Work out how many lines of the records contain "none". Answer with the number and nothing else.
[Listed records — start]
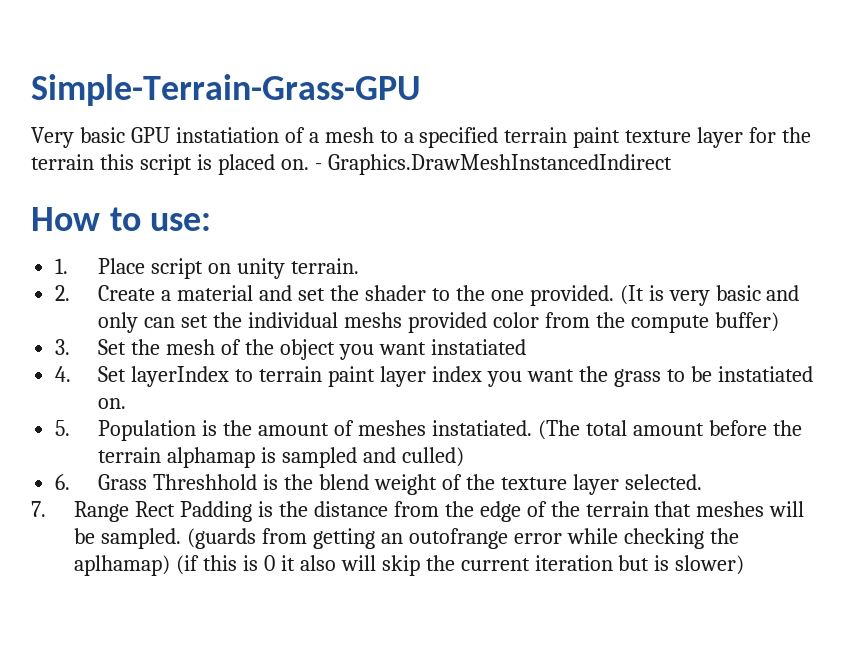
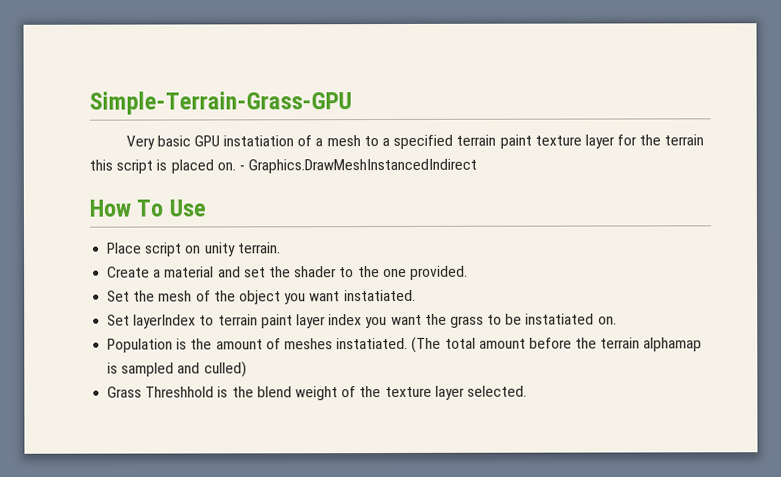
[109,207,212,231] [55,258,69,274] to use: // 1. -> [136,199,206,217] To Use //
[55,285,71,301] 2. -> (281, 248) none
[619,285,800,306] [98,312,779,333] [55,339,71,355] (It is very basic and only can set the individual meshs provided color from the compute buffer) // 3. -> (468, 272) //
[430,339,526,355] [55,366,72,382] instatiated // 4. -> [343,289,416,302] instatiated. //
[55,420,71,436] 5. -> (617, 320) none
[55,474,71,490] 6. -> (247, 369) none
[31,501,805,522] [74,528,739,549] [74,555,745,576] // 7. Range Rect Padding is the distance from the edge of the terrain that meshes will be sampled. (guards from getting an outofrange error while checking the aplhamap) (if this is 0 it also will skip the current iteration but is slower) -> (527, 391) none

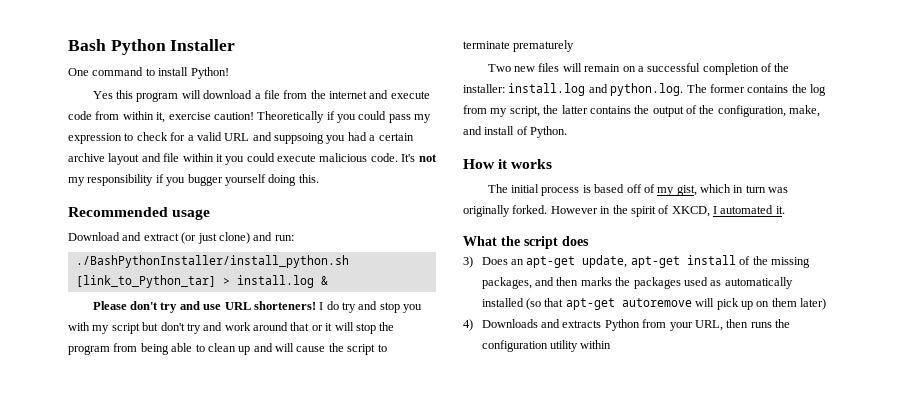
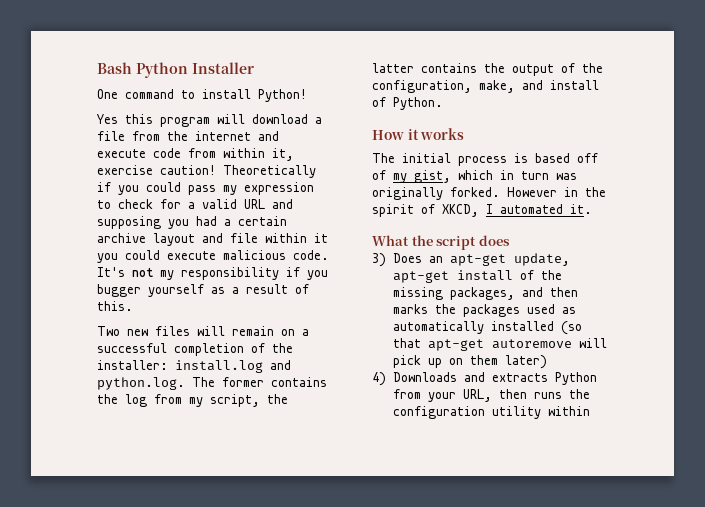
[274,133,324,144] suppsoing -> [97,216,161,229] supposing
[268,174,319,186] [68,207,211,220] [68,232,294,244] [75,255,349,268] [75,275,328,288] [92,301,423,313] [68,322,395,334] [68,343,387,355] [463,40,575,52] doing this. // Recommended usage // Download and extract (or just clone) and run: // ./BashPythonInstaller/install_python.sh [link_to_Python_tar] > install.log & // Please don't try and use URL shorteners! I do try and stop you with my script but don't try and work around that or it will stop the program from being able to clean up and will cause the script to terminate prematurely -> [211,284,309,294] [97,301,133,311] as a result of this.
[Listed records — finish]
• [Output]: 4